Avoid writing technical tasks as stories, as this might exclude business people. Also avoid vague or unstable acceptance criteria, as they might rely on business experts assumptions that probably will not match developers’ understanding.
Example user story: As an administrator, I want to create a customer’s account so they can login and use our platform.
Acceptance criteria: The customer’s data (First name, last name, email) is saved. The customer receives a registration link by email.
Step 3: Review and Refine Scenarios Collaboratively
Collaboration is very important here. No matter who wrote the user story and acceptance criteria, a cross-functional team should meet in a conversation to clarify and refine test scenarios.
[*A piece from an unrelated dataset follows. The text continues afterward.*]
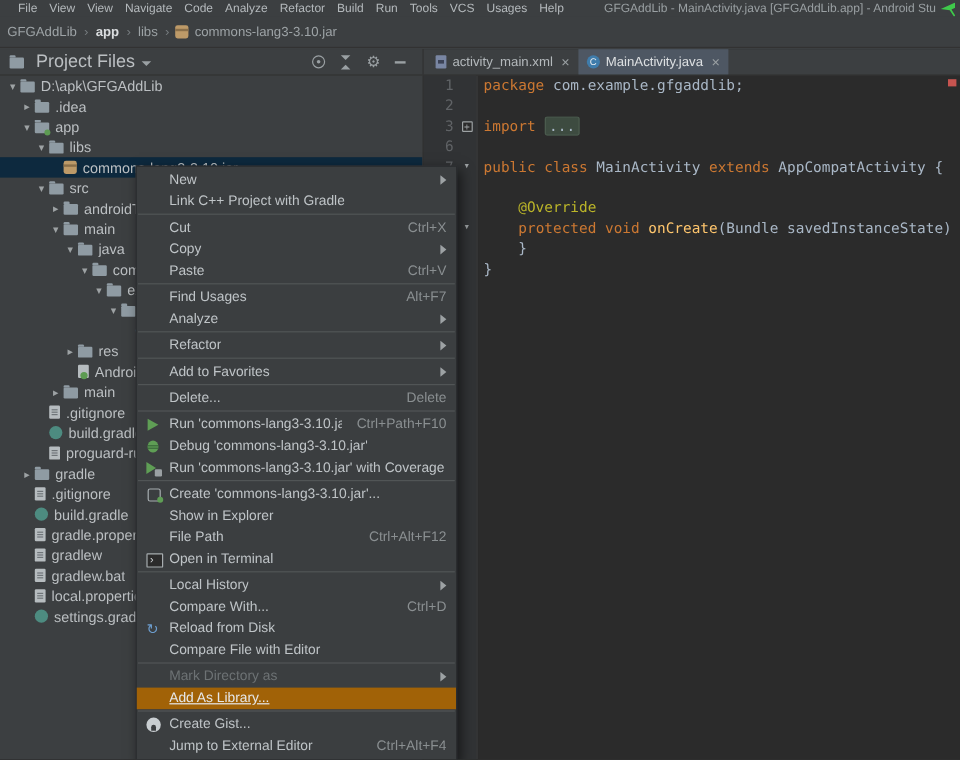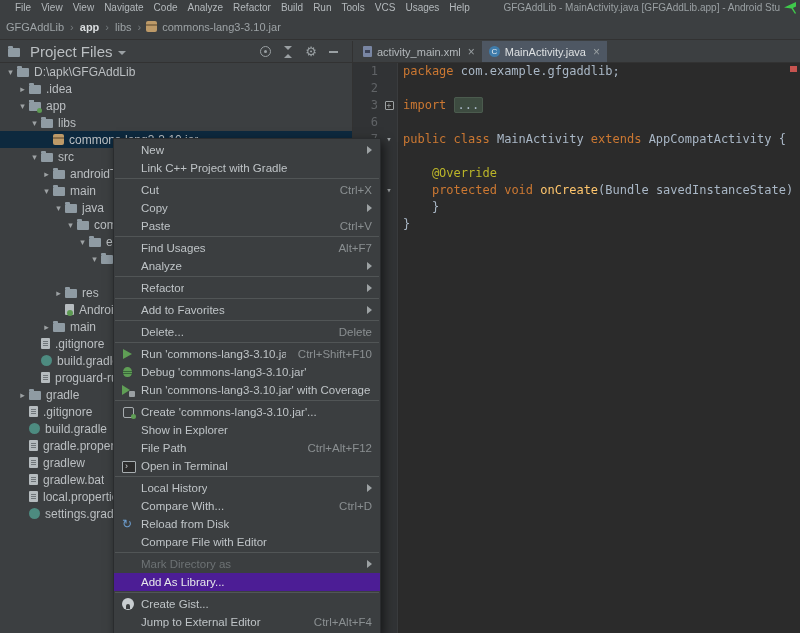"Ctrl+Shift+F10" span.cm-shortcut { text: Ctrl+Shift+F10 -> Ctrl+Path+F10 }
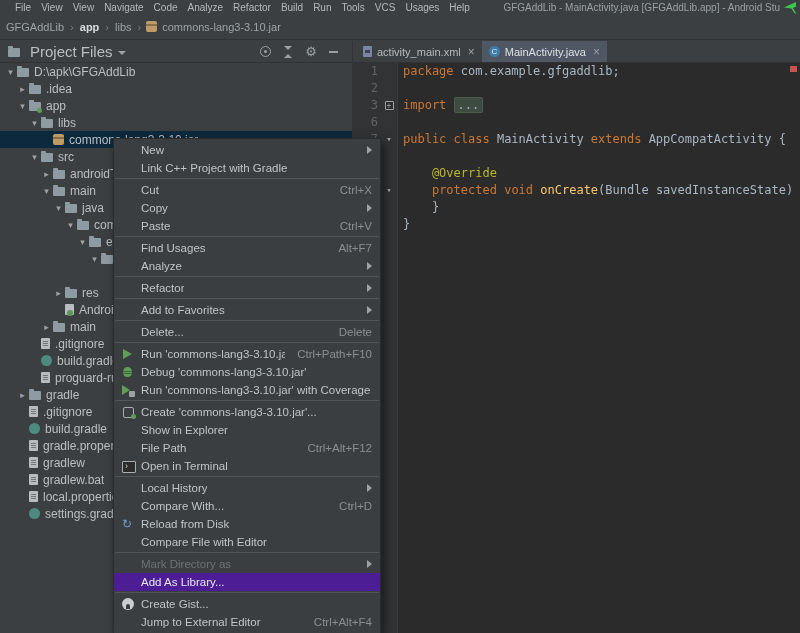"Add As Library..." .cm-item.highlighted { background: #4c1d95 -> #a16207; text-decoration: none -> underline }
Different variants (both successful and unsuccessful) should be stated here.
As an example, the above user story can be refined as with the following scenarios. We use the given-when-then structure here:
Feature: Account creationScenario: Successful creation of a customer’s account Given I am an administrator of the platform When I submit a new customer’s account with first name, last name and email Then The new account should be saved And The customer should receive a registration link by email Scenario: Failure to create a customer with duplicate email Given I am an administrator of the platform And A customer’s account was already created When I submit a new customer’s account with first name, last name and same email as existing customer Then The request should be rejected And The new account should not be saved And No email should be sent
Step 4: Automate Tests for High-Value Behaviors
Once the team agrees on the scenarios, developers can proceed with automation. The automated tests should accurately cover the scenarios that protect critical user journeys and business rules. Depending on the team’s workload and the deadlines, the time to invest in test automation can be limited. That is why it is important to prioritize (in collaboration with the business team) high-risk flows over low-value scenarios.
Avoid UI-coupled and brittle tests. You are not testing how features are implemented. The BDD automated tests should survive code refactorings and UI redesigns to make sure user journeys are not broken. In other words, your tests should not fail if the implementation changes. They should only fail if the wrong behaviour is implemented.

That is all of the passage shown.